鐵拐李,望望外面,此時天已經大黑了,破敗的大堂里又只剩下2盞應急燈,忽明忽暗地閃着,於是他又沉思了一會兒,然後對着眾人說道:
「各位兄弟姐妹,我看這樣,今天你們先回去,那些生活實在困難的人留下,我們先發給你們一些生活費,明天,我們悅來客棧,重新開張營業!!還有,原來的所有員工,我們全部收留,你們看好不好啊~」
「好,好,好,我們聽你的,李老大。」眾人異口同聲而又十分興奮地回應道,然後紛紛有說有笑地回家了。
人活着,必須看到希望,有希望,才能有生活。
當然,留下的人,也有,兩個老人,一個30歲的女兒得了白血病,急需用錢,另一個是個孤零零的老頭,一個人生活,愛喝點小酒,平時薪金不高,也攢不了錢。

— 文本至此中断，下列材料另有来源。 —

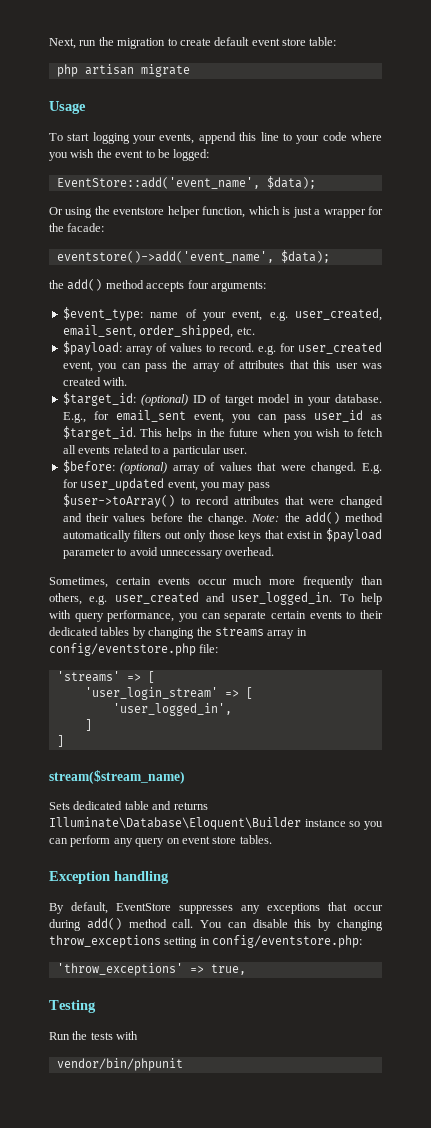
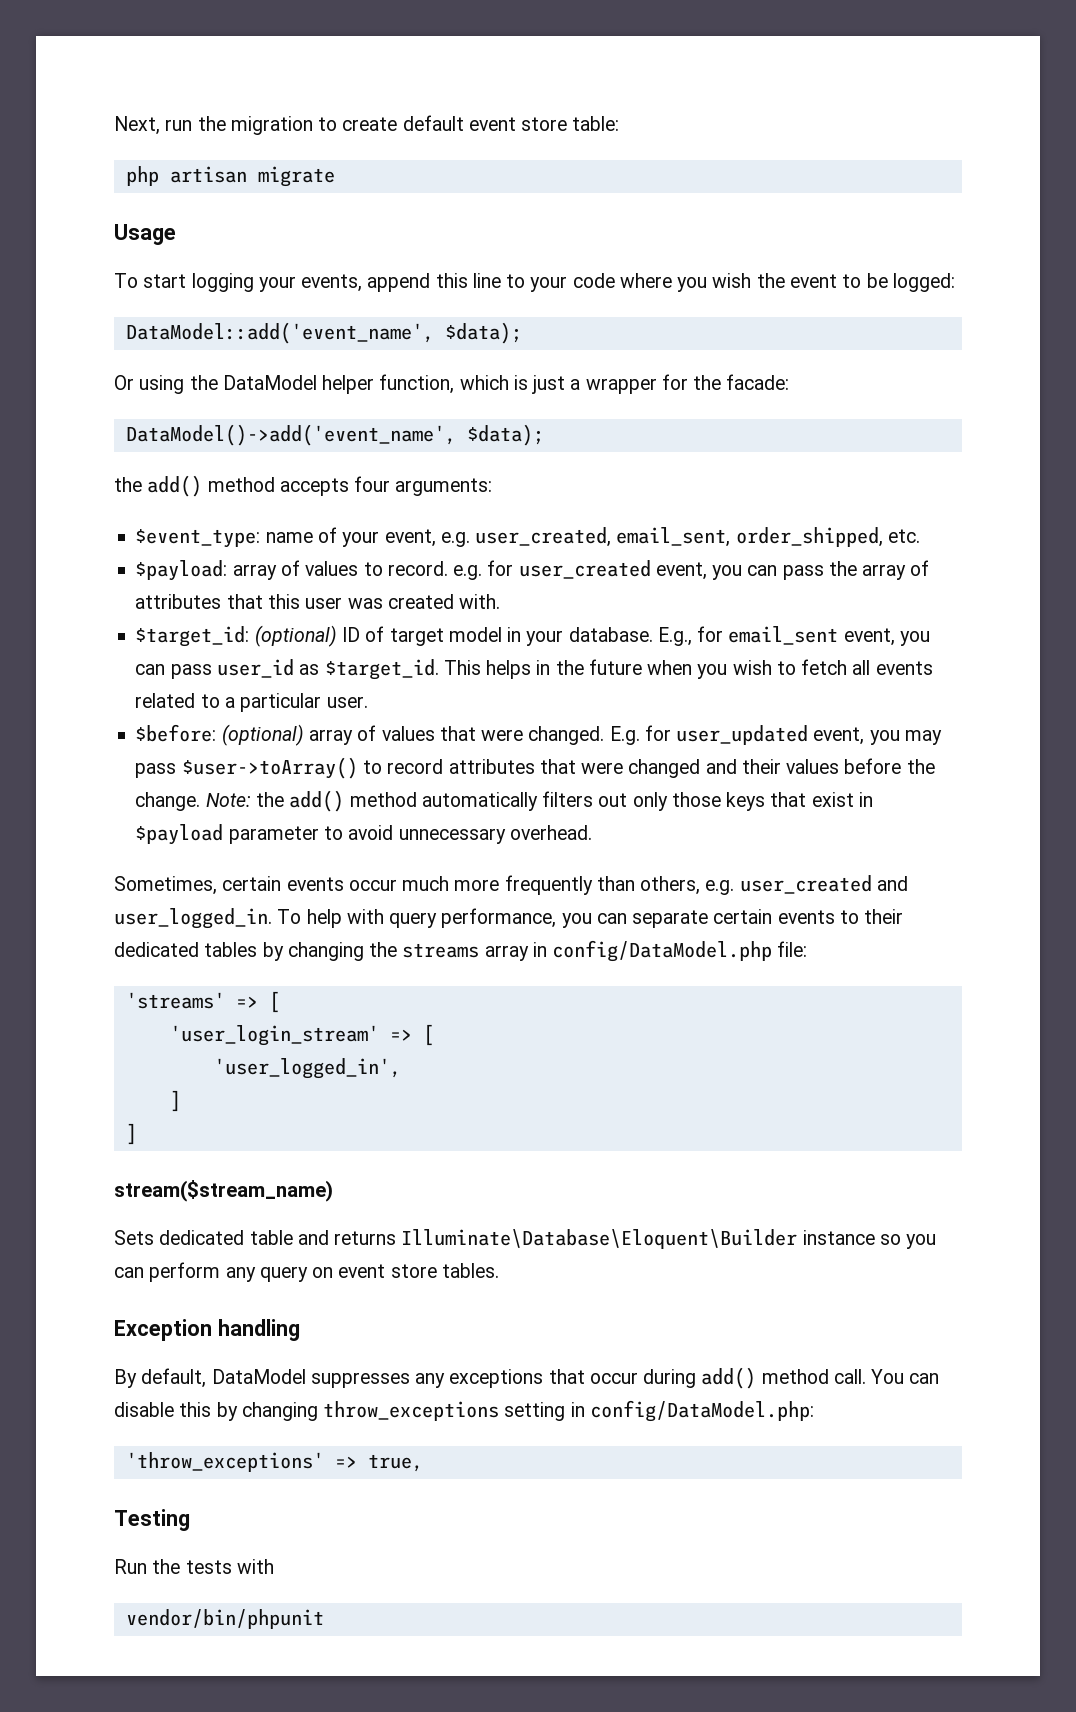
- EventStore::add('event_name', $data);
+ DataModel::add('event_name', $data);
- Or using the eventstore helper function, which is just a wrapper for the facade:
+ Or using the DataModel helper function, which is just a wrapper for the facade:
- eventstore()->add('event_name', $data);
+ DataModel()->add('event_name', $data);
- To help with query performance, you can separate certain events to their dedicated tables by changing the streams array in config/eventstore.php file:
+ To help with query performance, you can separate certain events to their dedicated tables by changing the streams array in config/DataModel.php file:
- By default, EventStore suppresses any exceptions that occur during add() method call.
+ By default, DataModel suppresses any exceptions that occur during add() method call.
- You can disable this by changing throw_exceptions setting in config/eventstore.php:
+ You can disable this by changing throw_exceptions setting in config/DataModel.php:

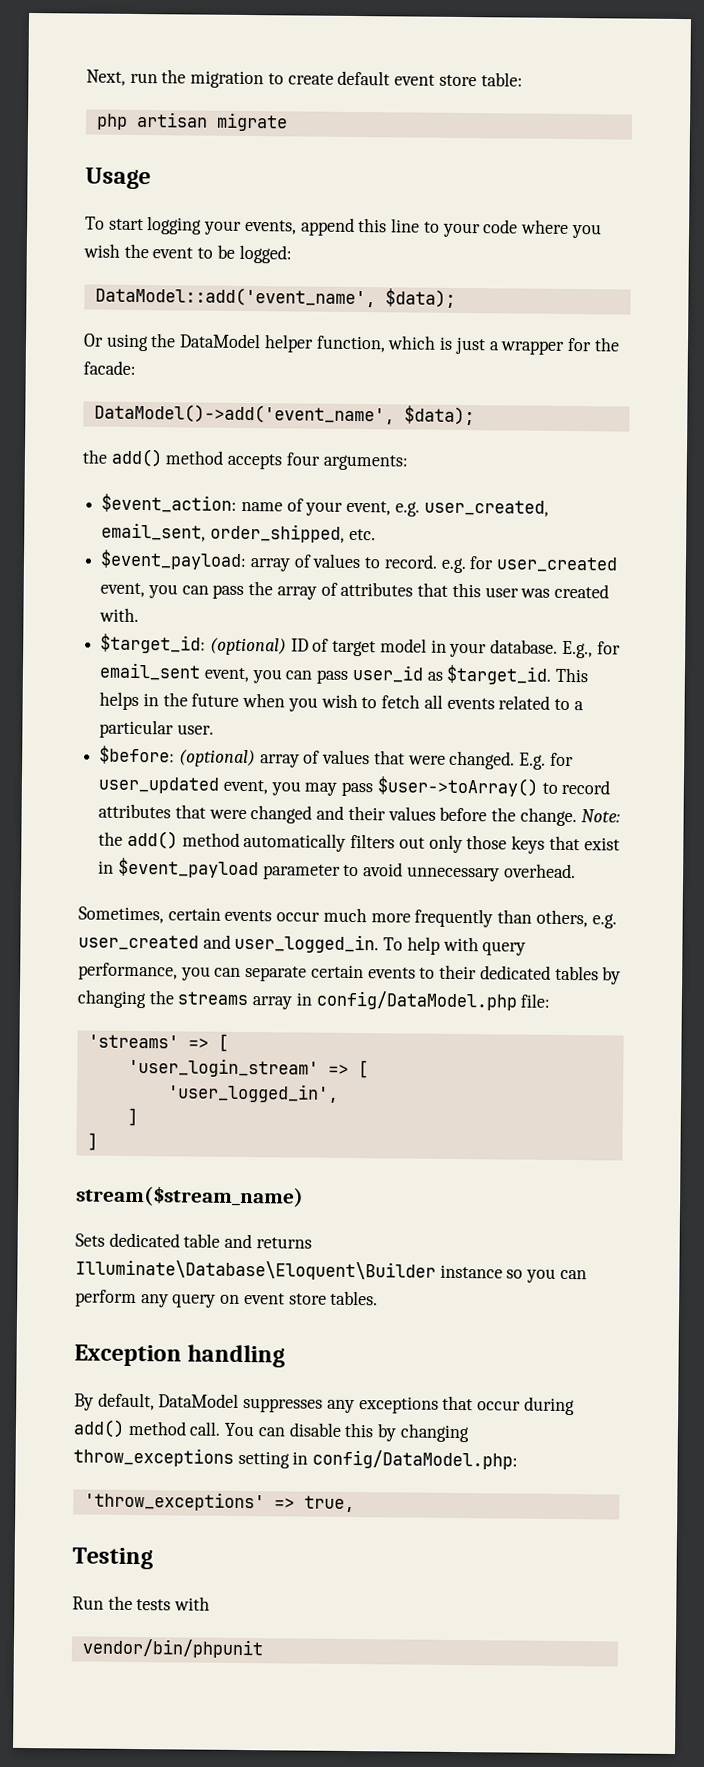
- $event_type: name of your event, e.g. user_created, email_sent, order_shipped, etc.
+ $event_action: name of your event, e.g. user_created, email_sent, order_shipped, etc.
- $payload: array of values to record. e.g. for user_created event, you can pass the array of attributes that this user was created with.
+ $event_payload: array of values to record. e.g. for user_created event, you can pass the array of attributes that this user was created with.
- Note: the add() method automatically filters out only those keys that exist in $payload parameter to avoid unnecessary overhead.
+ Note: the add() method automatically filters out only those keys that exist in $event_payload parameter to avoid unnecessary overhead.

首先走到何仙姑跟前的是位老婦,用顫抖着的形如枯槁的右手,很小心掏出藏在自己上衣口袋裏的那張皺巴巴的工資條,用死人般蒼白的語氣對着何仙姑說:
「姑娘,行行好,把我這半年蹬三輪車送大白菜的錢,那一萬五千的工資先給我吧,小蓮還等着我回家救命呢,她已經兩星期沒有藥吃了。」
「大媽,你家離遠麼?」何仙姑聽完,眼睛一紅問道。
「遠倒是不遠,不過姑娘,你問這個幹嘛?」老大媽很不解地問道。
「我想去看看,如果可能,我能把你女兒的病給治好。」何仙姑道。
「這麼晚了,你一個姑娘家,恐怕不方便吧?」大媽十分領情道。
「沒事,有洞賓,陪我一塊兒去。」何仙姑說話,痴痴地瞅了一眼呂洞賓,當時的呂洞賓仍然抱着它那裏白白胖胖的晴天小豬,木木地低着頭,不知道在想些什麼。
還沒等呂洞賓「噢~」地一計,晴天小豬就又掙脫了呂洞賓的雙手束縛,在一如概往的一聲美少女「變」之後,便又在所有人都沒有反映過來的情況下,又變出了一個一模一樣的呂洞賓出來。
這個新呂洞賓在呂洞賓沒有反映過來之前,一把奪過呂洞賓手中的純陽寶劍,然後拽着何仙姑的纖纖小手就往外跑,口中得意地念道:
「救人如救火~~救人如救火~何姐姐快點~」
接着,「嗚呼」一計,三個人便消失在了外面茫茫的黑夜之中。
此情此景,又弄得八仙實在莫名其妙,敢情這傳說中的「九天玄女」是個人來瘋,是個和天山童姥,那樣的永遠長不大的孩子?
正在其他人抱怨之際,以細緻著稱的韓湘子卻發現了呂洞賓的行為不同尋常,於是他問道:「呂大哥,你在想什麼呢?」
「鬼,你們仔細聽,這裏家客棧里有鬼在走動。」呂洞賓回道。
聽完呂洞賓的解釋,眾仙都如臨大敵一般,緊閉氣息,手中緊握法器,目光直勾勾地望向前方,漸漸地八仙中的所有人都分辯出了那黑暗深出傳來的那一陣陣長長地哀嘆。
「八仙在此,何方妖孽,速速出來!!!」鍾離權急道,每個團隊中都必須有急性子,也必須有不怕死的開路先鋒,否則將一事無成。
沒過多久,一個打扮得體,鶴髮童顏的老翁,從黑暗之中,十分鎮定地向八仙走來,誰也沒想到,他就是王聰聰的那去死不久的老父親。